[Opening DATA TO PROCESS section]

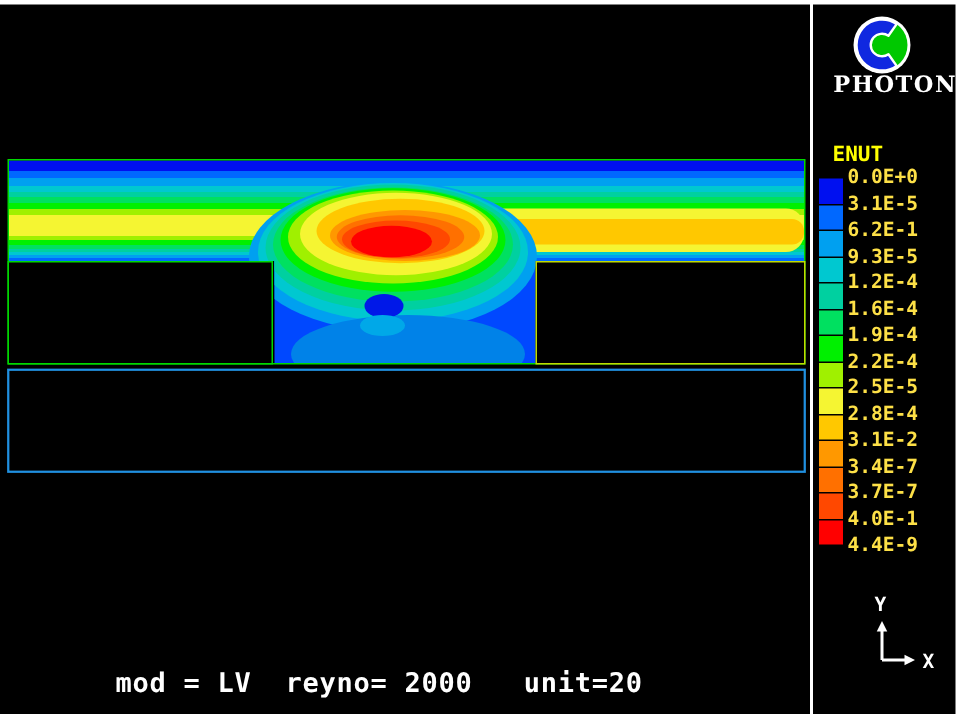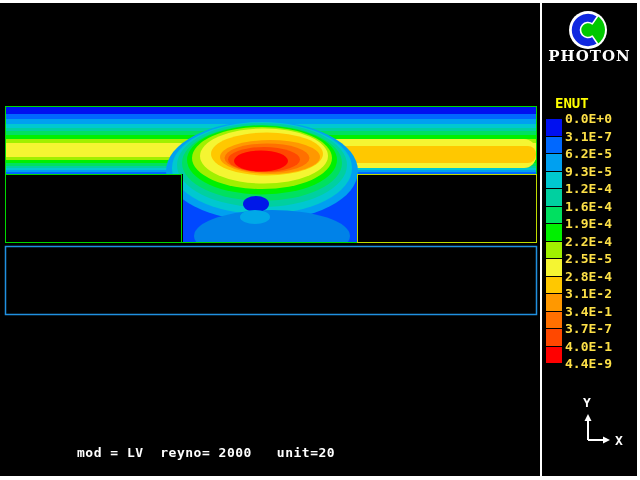--- a/index.html
+++ b/index.html
@@ -8,7 +8,7 @@
   .wline{position:absolute;background:#fff;}
   .bitmap{color:#fff;font-weight:bold;font-family:"DejaVu Sans Mono",monospace;}
   .status{position:absolute;left:77px;top:445px;font-size:13px;white-space:pre;letter-spacing:0.5px;}
-  .brand{position:absolute;left:541px;top:47px;width:97px;text-align:center;
+  .brand{position:absolute;left:541px;top:47px;width:97px;text-align:right;
          font-family:"DejaVu Serif",serif;font-weight:bold;font-size:15px;color:#fff;letter-spacing:1px;}
   .legend-title{position:absolute;left:555px;top:95px;font-size:14px;color:#ff0;font-weight:bold;}
   .swatches{position:absolute;left:546px;top:119px;width:16px;}

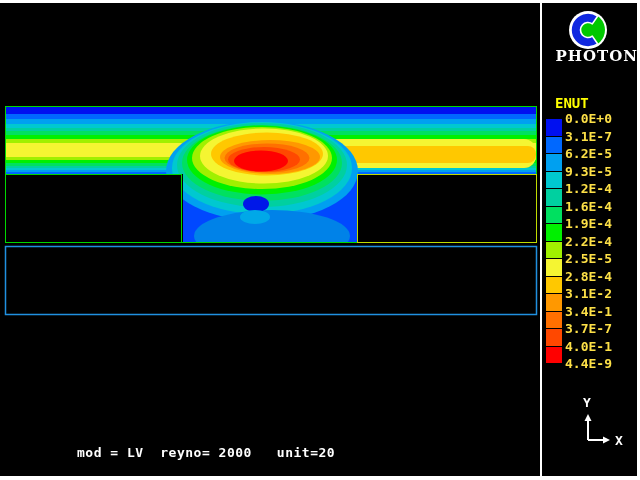--- a/index.html
+++ b/index.html
@@ -145,7 +145,7 @@
     </div>
   <div class="labels">
       <div class="label">0.0E+0</div>
-      <div class="label">3.1E-7</div>
+      <div class="label">3.1E-5</div>
       <div class="label">6.2E-5</div>
       <div class="label">9.3E-5</div>
       <div class="label">1.2E-4</div>

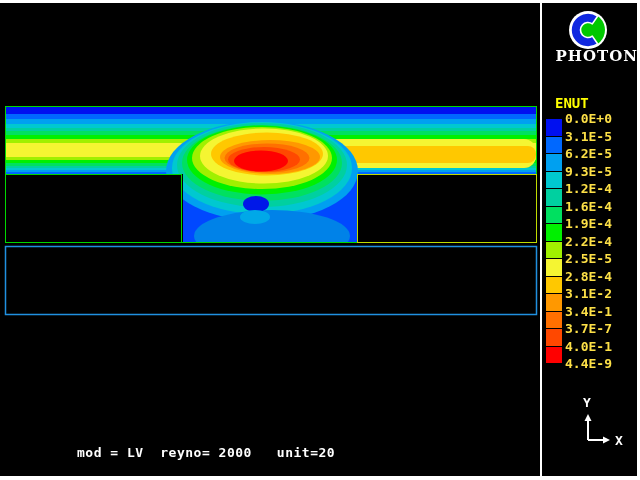--- a/index.html
+++ b/index.html
@@ -146,7 +146,7 @@
   <div class="labels">
       <div class="label">0.0E+0</div>
       <div class="label">3.1E-5</div>
-      <div class="label">6.2E-5</div>
+      <div class="label">6.2E-1</div>
       <div class="label">9.3E-5</div>
       <div class="label">1.2E-4</div>
       <div class="label">1.6E-4</div>

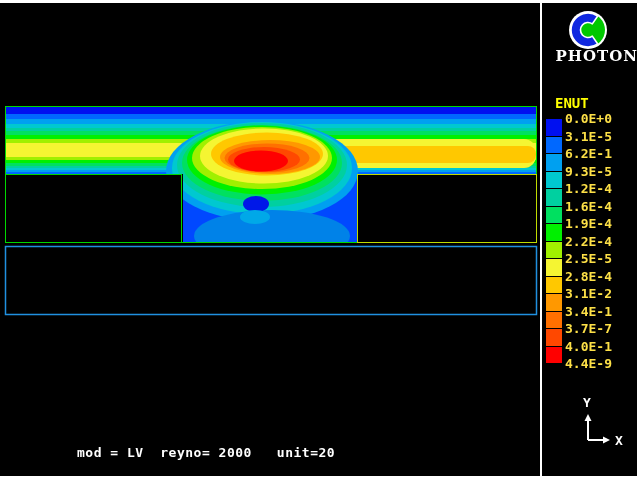--- a/index.html
+++ b/index.html
@@ -155,7 +155,7 @@
       <div class="label">2.5E-5</div>
       <div class="label">2.8E-4</div>
       <div class="label">3.1E-2</div>
-      <div class="label">3.4E-1</div>
+      <div class="label">3.4E-7</div>
       <div class="label">3.7E-7</div>
       <div class="label">4.0E-1</div>
       <div class="label">4.4E-9</div>

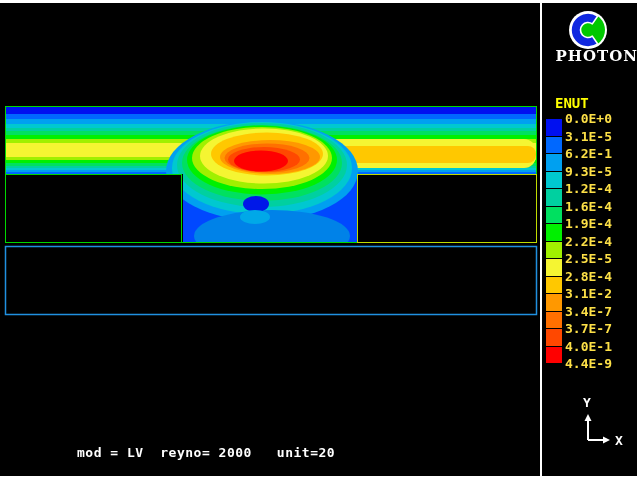--- a/index.html
+++ b/index.html
@@ -7,7 +7,7 @@
           font-family:"DejaVu Sans Mono",monospace;}
   .wline{position:absolute;background:#fff;}
   .bitmap{color:#fff;font-weight:bold;font-family:"DejaVu Sans Mono",monospace;}
-  .status{position:absolute;left:77px;top:445px;font-size:13px;white-space:pre;letter-spacing:0.5px;}
+  .status{position:absolute;left:77px;top:445px;font-size:18px;white-space:pre;letter-spacing:0.5px;}
   .brand{position:absolute;left:541px;top:47px;width:97px;text-align:right;
          font-family:"DejaVu Serif",serif;font-weight:bold;font-size:15px;color:#fff;letter-spacing:1px;}
   .legend-title{position:absolute;left:555px;top:95px;font-size:14px;color:#ff0;font-weight:bold;}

[Closing DATA TO PROCESS section]

» **TASK TO CARRY OUT**
The lines needed are those in the data above that hold the string "status"; copy each of them.

» **RESULT OF THE TASK**
   .status{position:absolute;left:77px;top:445px;font-size:13px;white-space:pre;letter-spacing:0.5px;}
-  .status{position:absolute;left:77px;top:445px;font-size:13px;white-space:pre;letter-spacing:0.5px;}
+  .status{position:absolute;left:77px;top:445px;font-size:18px;white-space:pre;letter-spacing:0.5px;}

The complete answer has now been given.